Stewart Baseley, Executive Chairman of the Home Builders Federation, approves. “If this is what Code 4 and Code 5 homes look like, we have little to fear.” Seven Acres is mercifully free of the usual unsightly environmental accretions such as wind turbines. The approach is much more design integrated. Photovoltaic panels are hidden behind low parapets on the flat roofs. Natural light permeates the top floor bathrooms through circular skylights, a clever Victorian idea recycled. Mini allotments are another sustainable feature.

Seven Acres is a mortar board’s throw away from Addenbrooke’s Hospital. A new guided bus corridor connects the two. The hospital is at the centre of the Cambridge Biomedical Campus where 200,000 sqm new laboratories are being developed.” The development forms part of the southern fringe expansion of the university city. An estimated 16,700 new homes are required.

“There is nationwide demand for 250,000 homes per annum,” reports Stewart. “The population is growing older and changing shape. Yet nowhere near enough residential development is taking place. Causes of the shortage of new homes include lack of bank credit and the planning system. Homes by Skanska is a rare new entrant to this challenging housing market.”

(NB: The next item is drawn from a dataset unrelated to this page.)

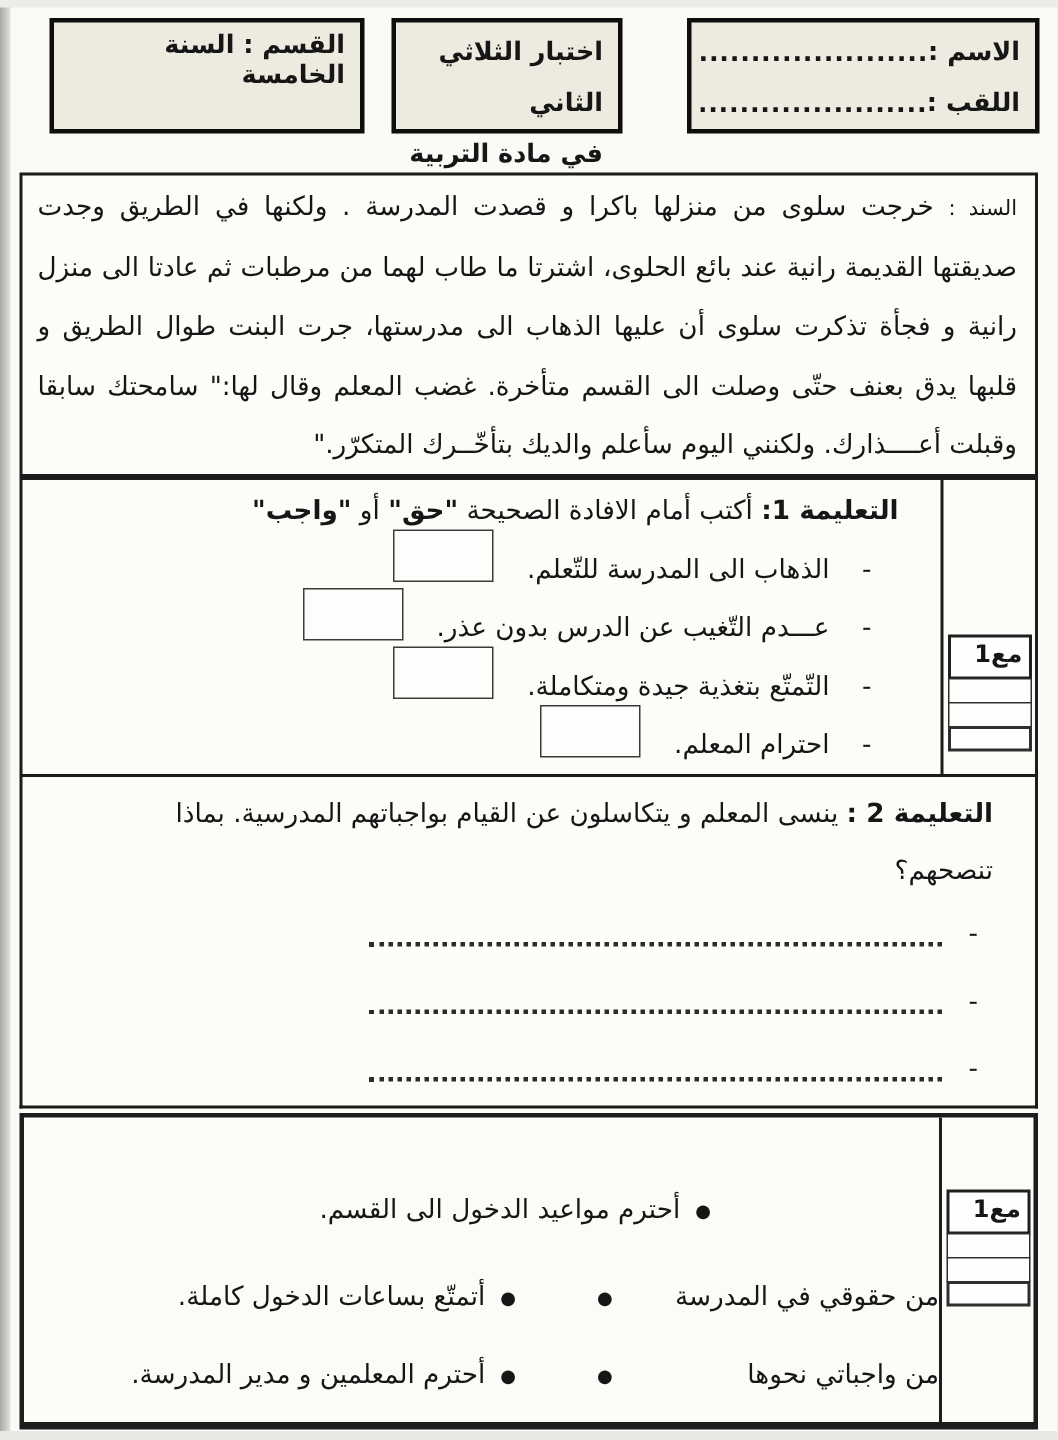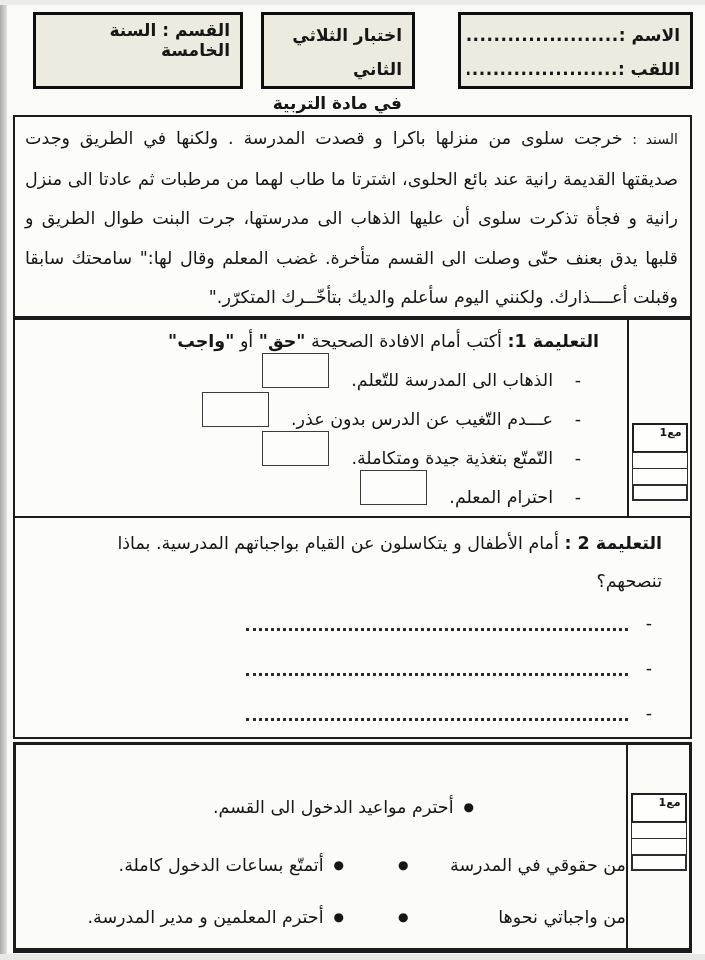"مع1" .mark-label-box { font-size: 11px -> 16px }
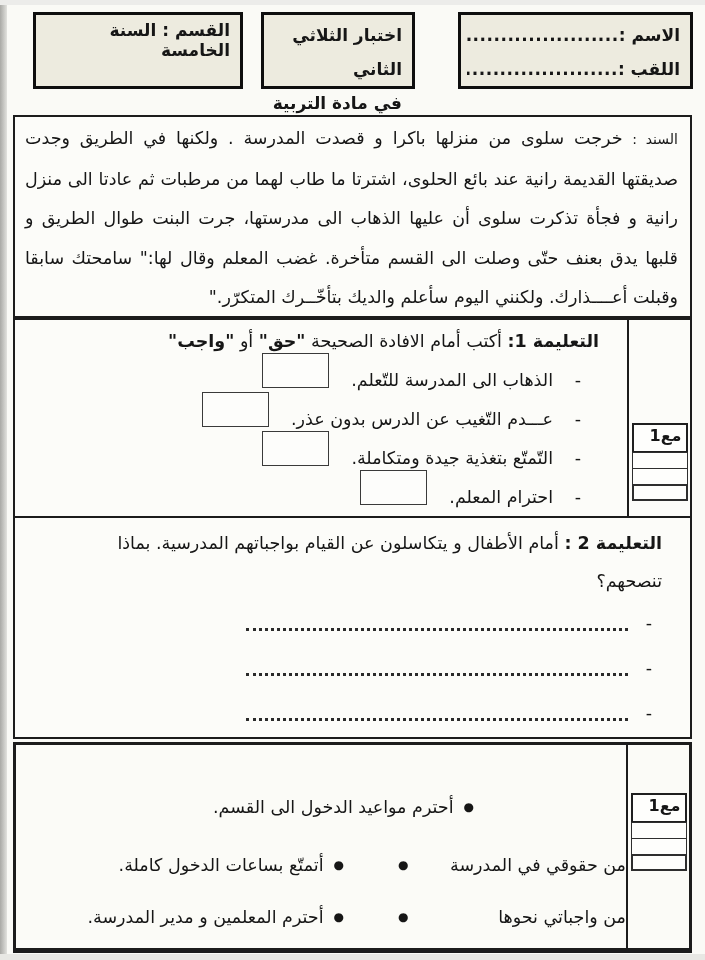"أمام الأطفال و يتكاسلون عن" span { text: أمام الأطفال -> ينسى المعلم }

Toby Greenhow, Residential Development Director at Savills, knows more than most about the challenging housing market. He explains, “Any development should tick at least two out of three boxes. That’s: be a well known brand; have a recognised location; and sell a traditional product. Seven Acres had none of these!” Skanska may be an international name but hasn’t to date been associated with housebuilding in England. Up until a year ago, Seven Acres was, well, seven acres of farmland. And Formation Architects have ensured the architecture is anything but traditional.

Nonetheless the development is a commercial success. “A professor and his wife who works in academia were two of our first customers,” Magnus confirms. “It’s attracting an educated sophisticated Euro mix,” adds Toby,” and proving very popular with academics and scientists. They are very sustainability aware. It’s not a coincidence that cycling is the most popular mode of transport in Cambridge.”

The show home is an end of terrace overlooking a village green type space. It’s faced with pale grey brick reminiscent of the stone architecture forever associated with Cambridge. Homes by Skanska’s trademark full height timber bench stretches elegantly up the front wall. A garage with cycle spaces, natch, is incorporated into the building envelope.

The remainder of the ground floor is occupied on either side of the staircase by a downstairs loo to the front and the combined kitchen and dining area to the rear. Airiness and spaciousness pervade. Spare Scandinavian elegance. Where’s the clutter? It’s not just show home tidiness – storage spaces abound. A door sliding into the thickness of the wall allows for a flow of light and circulation from the glazed entrance door to the patio doors and to the garden beyond.

A dual aspect sitting room is located above the garage. A sweep of terrace embraces the full width of the house. Two spacious bedrooms including one en suite are also located on the first floor. The attention to detail is unmissable, from clever lighting insets to an intelligently placed window strip positioned to allow direct views from the bed on lazy Sunday mornings. Full height windows, 2.9m tall, meet eco credentials as they are triple glazed. Two more bedrooms are on the top floor. The landing opens onto another expanse of terrace over the sitting room.

Homes by Skanska are willing to invest in research and development,” believes Stewart. “They are pioneers, not followers. No doubt by 2016 when the Government’s mandatory low carbon agenda kicks in they will be even further ahead of the game.” Academic par excellence Stephen Hawking believes intelligence is the ability to adapt to change. In that case, the future looks bright for Homes by Skanska.